For this new edition, all tracks were remastered from the original tapes by the author in March 2007 at Lips Vago Digital Studio.

The album consists of ten short ambient numbers mostly created with poor equipment which included several tape recorders, cheap microphones and objects. Basic synthesizers lines were subsequently added to some of the tracks.
Reviews
Stephen Fruitman / Sonomu, June 2008

"Another Friendly Edition" is the classy little CD-R label founded and run by Andrea Marutti. Today Marutti is an established and admired ambient artist, but he has a long history of experimenting with genres stretching back to the early nineties and releasing (mostly solo) material under a variety of pseudonyms, including Never Known. Several years ago he founded Afe to showcase - in handsome rectangular cardboard sleeves - a roster of singular works by singular artists generally filed under the category "ambient". In April 2007 he reissued his own sophomore effort, "Once In a Lifetime", recorded thirteen years earlier. Remastering music Marutti claims was made with "poor equipment, which included several tape recorders, cheap microphones and objects", he also freshened things up a bit by adding a few sythesizer brush strokes. The music on "Once In a Lifetime" is darkish, in the sense of "primitive" - it seems like we're in a place where many taboos circumscribe existence. These tracks are sketches, grand vistas indeed, but of regions you really ought not to be in. Some of these sketches are more filled-in and detailed, like "Through the Gate", out of whose haze of drone emerges a soft, distant tribal chant with powerful suggestive force. This is clearly ambient of an early vintage - Enovian, one might call it, recalling the low-key but high impact work Brian Eno created on albums like "Apollo" and "Music for Films" - big on ideas and low on ostentation. It takes you somewhere utterly foreign and new.

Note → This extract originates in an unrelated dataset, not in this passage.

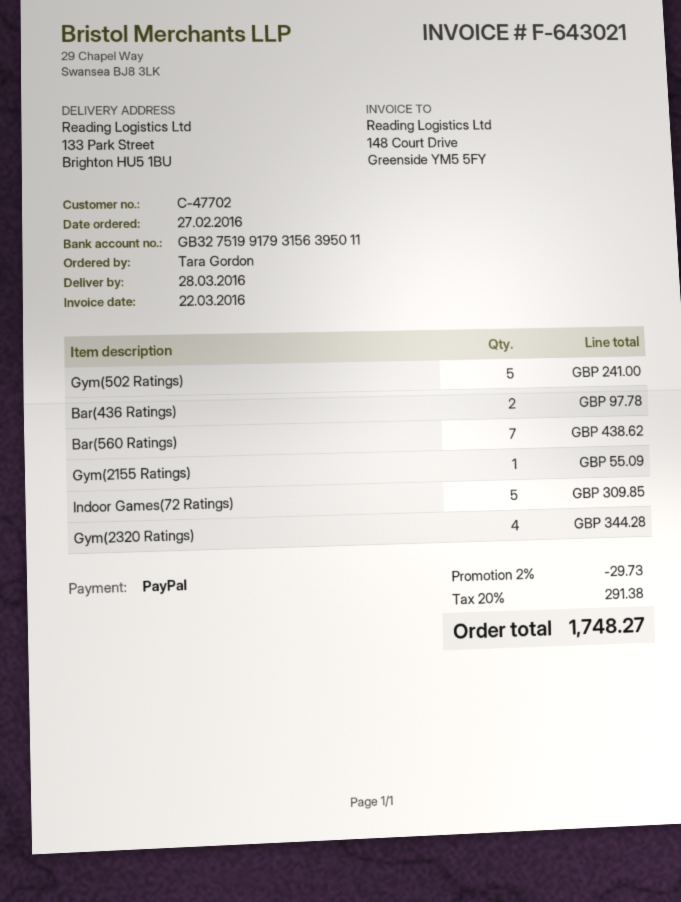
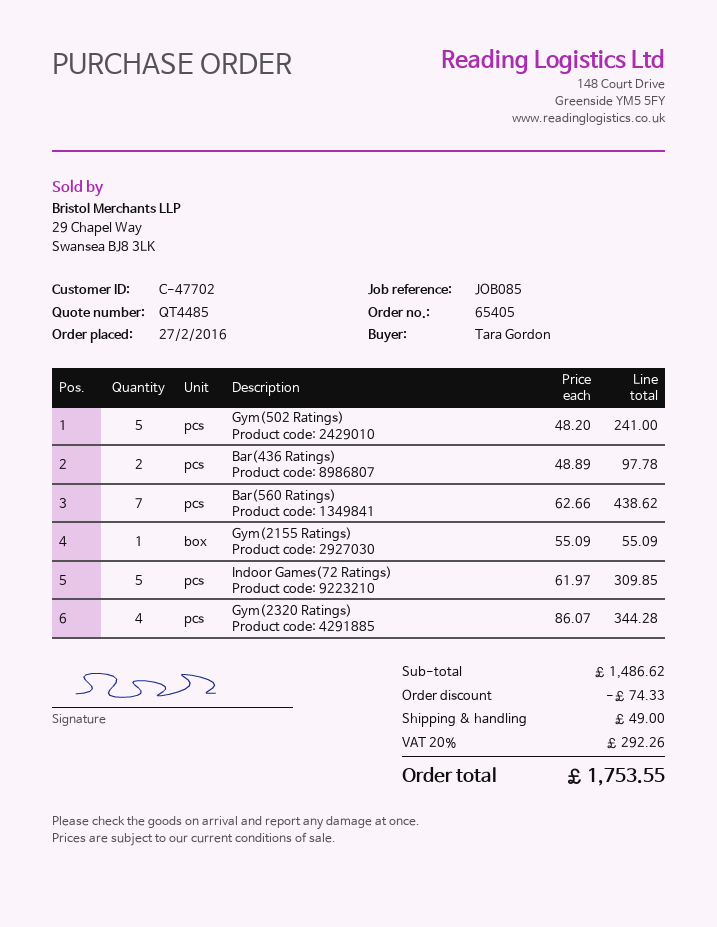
discount: 29.73 -> 74.33
shipping: none -> 49.00
tax: 20% = 291.38 -> 20% = 292.26
total: 1748.27 -> 1753.55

Philippe Blache, Prog Archives, February 2009

"Once in a Lifetime" is the second Never Known album, recently re-issued on Afe Records (Andrea Marutti's own label). This album consists of dreamily-ritual excursions through ancient time and primordial elements. It starts with the two trancey-minimalism drones ("A Waiting" and "Through the Gate"), introducing us to liminal spaces. "Day Two" represents the beginning of a voyage through the origins and the primal-ontological foundations of life. It is made of expanded organic chords floating in deep distance. Almost without transition it directly carries on the completely sonic-black mental-scape with its strange metallic "doomy-like" echoes and high-pitch fantom-like frequencies. From dark austerity it passes to a beatific state of ravishement with the intimate and dreamy "On the Beach". This album is in the vein of the previous Never Known, continuously beautiful with intensively mythical tellurian symbols.